Keboncinta.com-- Kisah Ali bin Abi Thalib dan Fatimah az-Zahra bukan sekadar cerita cinta dalam sejarah Islam, tetapi teladan tentang ketulusan yang disampaikan tanpa banyak kata. Ali adalah sosok pemberani di medan perang, namun di hadapan Fatimah, ia menunjukkan sisi lain: cinta yang tenang, lembut, dan tidak banyak bicara. Inilah seni menyayangi dalam diam—cinta yang lebih banyak ditunjukkan melalui perbuatan daripada ucapan.
Sejak sebelum menikah, Ali memendam rasa kagum kepada Fatimah, tetapi ia tidak berani mengungkapkannya secara berlebihan. Ia tahu bahwa cinta terbaik adalah yang diserahkan kepada Allah, bukan diikuti dengan desakan atau paksaan.

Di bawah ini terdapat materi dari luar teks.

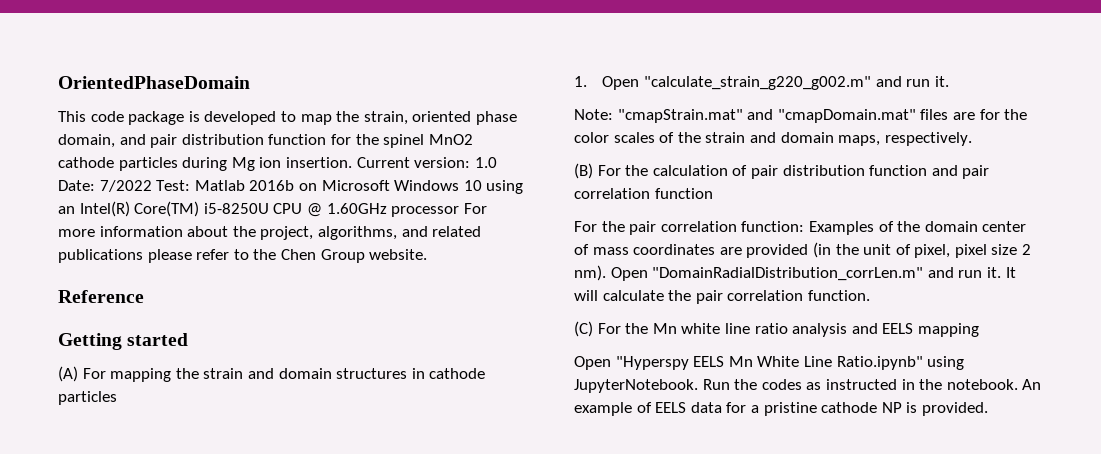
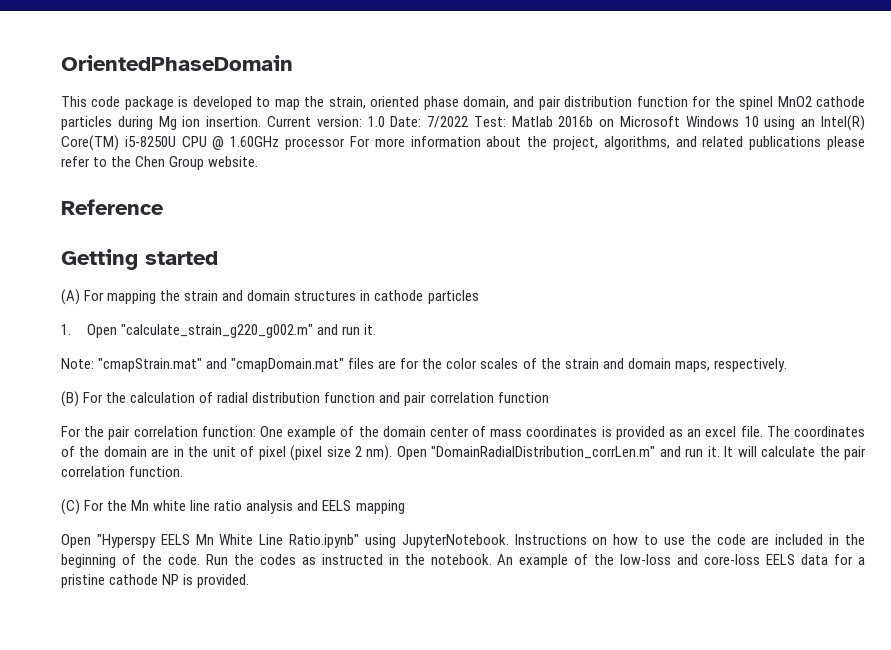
- (B) For the calculation of pair distribution function and pair correlation function
+ (B) For the calculation of radial distribution function and pair correlation function
- For the pair correlation function: Examples of the domain center of mass coordinates are provided (in the unit of pixel, pixel size 2 nm).
+ For the pair correlation function: One example of the domain center of mass coordinates is provided as an excel file. The coordinates of the domain are in the unit of pixel (pixel size 2 nm).
+ Instructions on how to use the code are included in the beginning of the code.
- An example of EELS data for a pristine cathode NP is provided.
+ An example of the low-loss and core-loss EELS data for a pristine cathode NP is provided.

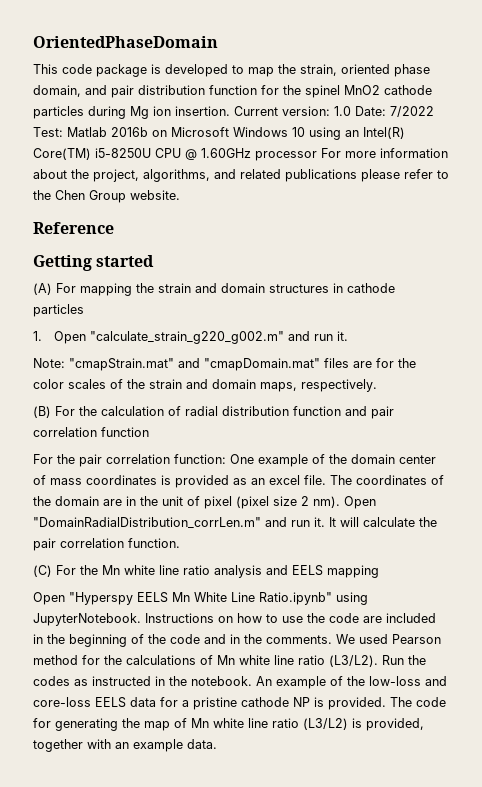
- Instructions on how to use the code are included in the beginning of the code.
+ Instructions on how to use the code are included in the beginning of the code and in the comments. We used Pearson method for the calculations of Mn white line ratio (L3/L2).
+ The code for generating the map of Mn white line ratio (L3/L2) is provided, together with an example data.

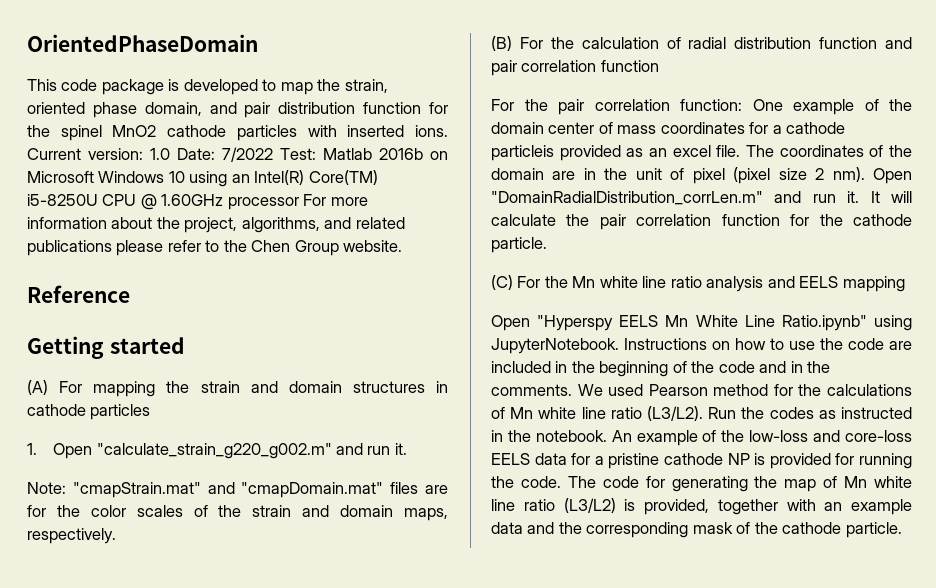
- This code package is developed to map the strain, oriented phase domain, and pair distribution function for the spinel MnO2 cathode particles during Mg ion insertion.
+ This code package is developed to map the strain, oriented phase domain, and pair distribution function for the spinel MnO2 cathode particles with inserted ions.
- For the pair correlation function: One example of the domain center of mass coordinates is provided as an excel file.
+ For the pair correlation function: One example of the domain center of mass coordinates for a cathode particleis provided as an excel file.
- It will calculate the pair correlation function.
+ It will calculate the pair correlation function for the cathode particle.
- An example of the low-loss and core-loss EELS data for a pristine cathode NP is provided.
+ An example of the low-loss and core-loss EELS data for a pristine cathode NP is provided for running the code.
- The code for generating the map of Mn white line ratio (L3/L2) is provided, together with an example data.
+ The code for generating the map of Mn white line ratio (L3/L2) is provided, together with an example data and the corresponding mask of the cathode particle.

Bahkan ketika melamar, Ali datang apa adanya, membawa baju besinya sebagai mahar—simbol bahwa ketulusannya lebih berharga daripada harta.
Setelah menikah, Ali menunjukkan cintanya melalui kerja keras dan pengorbanan. Ia menimba air, memikul beban, dan membantu pekerjaan rumah, sementara Fatimah menggiling gandum hingga tangannya melepuh. Mereka mungkin hidup dalam kesederhanaan, tetapi cinta mereka kaya akan keberkahan. Ali mencintai dengan tindakan, bukan dengan pujian yang berlebihan.
Salah satu ungkapan paling indah datang dari Ali ketika ditanya tentang perasaannya kepada Fatimah. Ia berkata, “Cintaku padanya tersimpan dalam hati; bila aku menyebutnya, hanya Allah yang mendengarnya.” Kalimat ini menggambarkan cinta yang tidak riuh, tetapi dalam dan terjaga kemurniannya.
Cinta Ali dan Fatimah mengajarkan bahwa kasih sayang tidak selalu harus diumbar. Terkadang, yang paling bermakna adalah perhatian yang ditunjukkan melalui kesetiaan, kerja sama, dan doa yang dipanjatkan diam-diam. Itulah cinta yang tidak mencari tepuk tangan, melainkan ridha Allah.
Dalam dunia sekarang yang penuh pamer dan kata-kata, seni menyayangi dalam diam menjadi pengingat bahwa ketulusan sejati tidak selalu terlihat, namun selalu terasa. Cinta seperti inilah yang diwariskan Ali kepada Fatimah—cinta yang lembut, bersih, dan penuh keberkahan.